The UAE opened its own embassy in Israel, temporarily located in the Tel Aviv stock exchange, earlier this month.

Lapid’s statement was a bold one. The UAE only officially recognized Israel last year under the Abraham Accords, a series of deals crafted by the administration of former US president Donald Trump. Bahrain also recognized Israel, and Morocco and Sudan followed suit under separate, Trump-negotiated deals. As part of the Abraham Accords, Israel agreed not to annex parts of the Palestinian West Bank and Jordan Valley.

While the UAE’s first president, Sheikh Zayed bin Sultan Al Nahyan, referred to Israel as “the enemy” of Arab nations in the 1970s, both countries pressured the Obama administration to take a tough line on a common enemy, Iran. Relations between the two states were conducted in secret and via intermediaries, until the negotiation of the Abraham Accords last year.

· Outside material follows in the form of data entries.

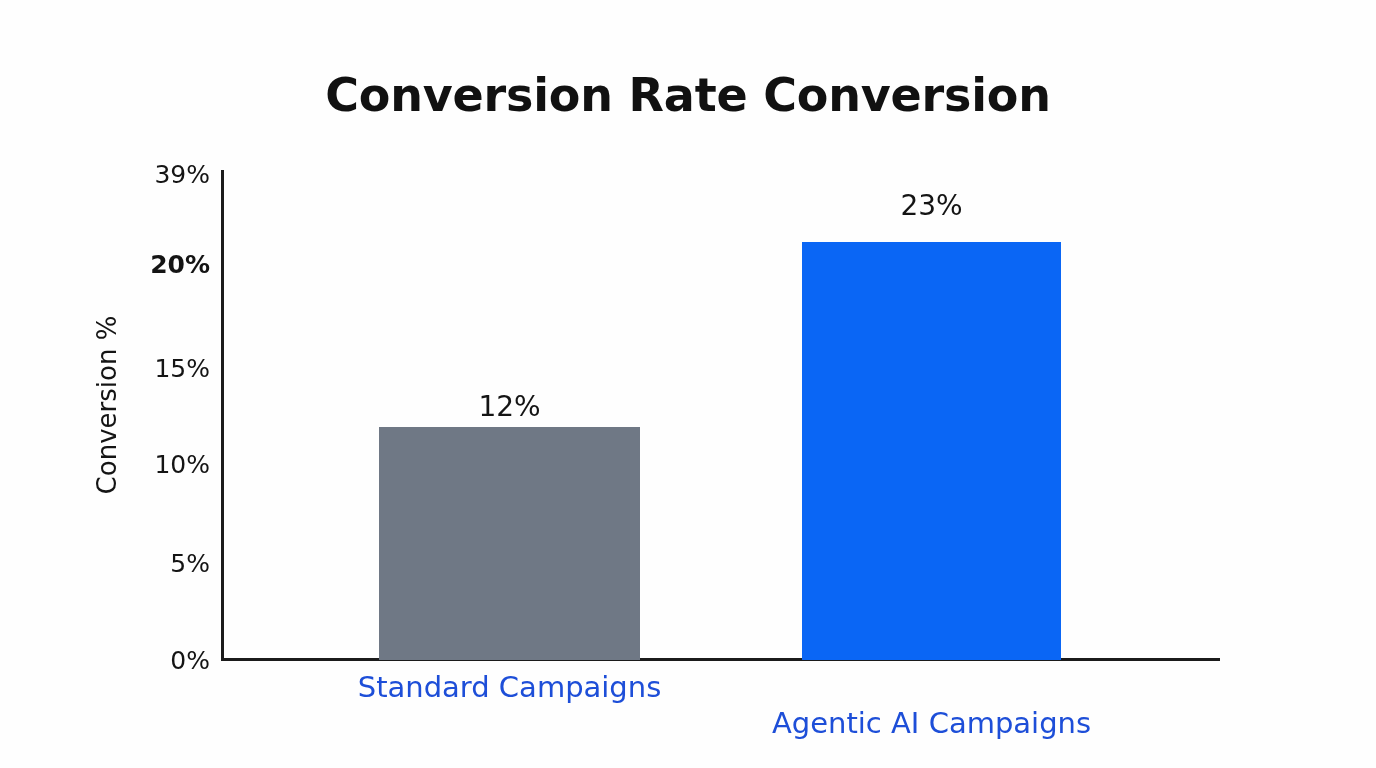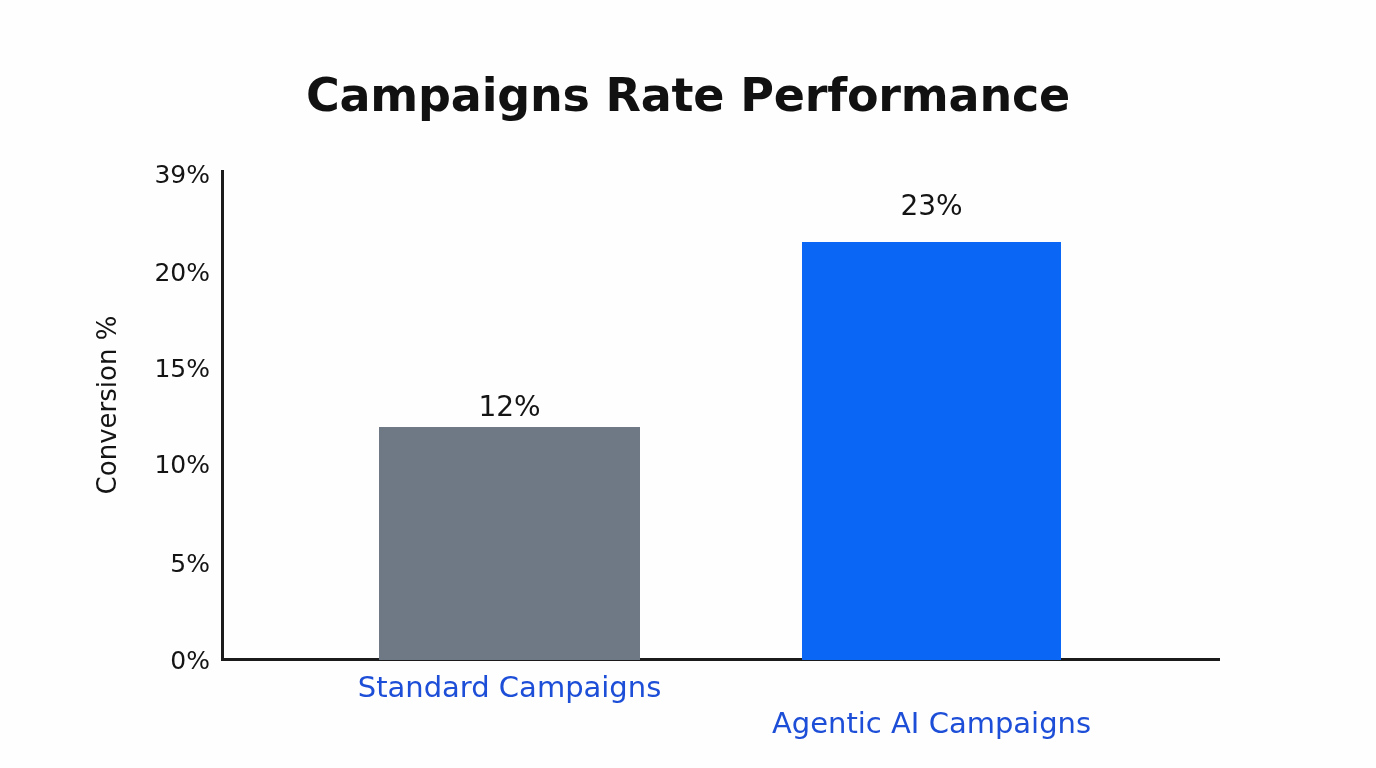--- a/index.html
+++ b/index.html
@@ -127,7 +127,7 @@
 
 <div class="chart-root">
 
-  <div class="chart-title">Campaigns Rate Performance</div>
+  <div class="chart-title">Conversion Rate Conversion</div>
 
   <div class="ylabel-wrap">
     <div class="ylabel">Conversion %</div>

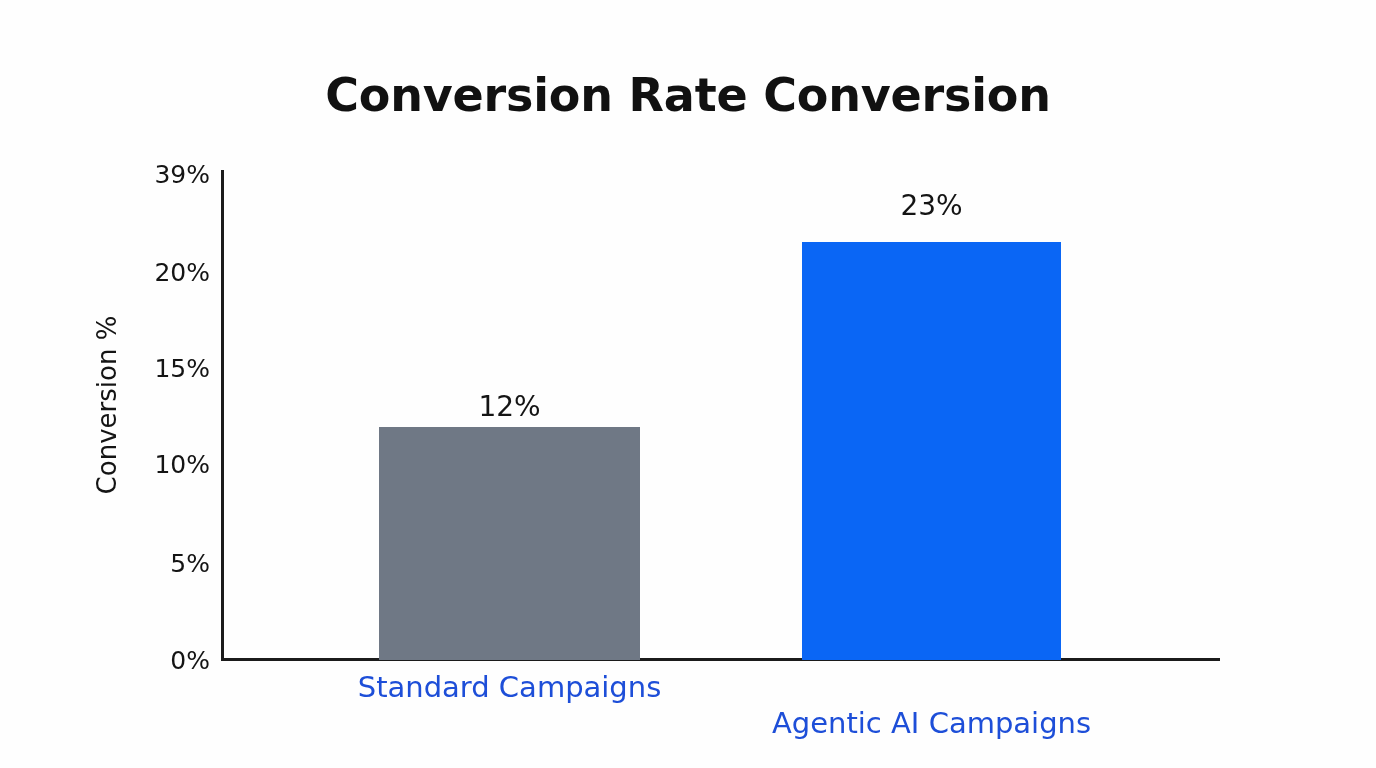--- a/index.html
+++ b/index.html
@@ -143,7 +143,7 @@
         <div class="ytick-inner" style="top: 562.8px;">5%</div>
         <div class="ytick-inner" style="top: 464px;">10%</div>
         <div class="ytick-inner" style="top: 368.4px;">15%</div>
-        <div class="ytick-inner" style="top: 272px;">20%</div>
+        <div class="ytick-inner" style="top: 264px; font-weight: bold;">20%</div>
         <div class="ytick-inner" style="top: 174px;">39%</div>
       </div>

The realignment has angered Palestinians, who see their Arab neighbors’ alliances with Israel as sidelining their cause. Palestinian President Mahmoud Abbas on Tuesday referred to the accords as “an illusion,” and claimed that Western colonial powers had placed “Israel as a foreign body in this region in order to fragment it and keep it weak,” Reuters reported, citing the official Palestinian news service WAFA.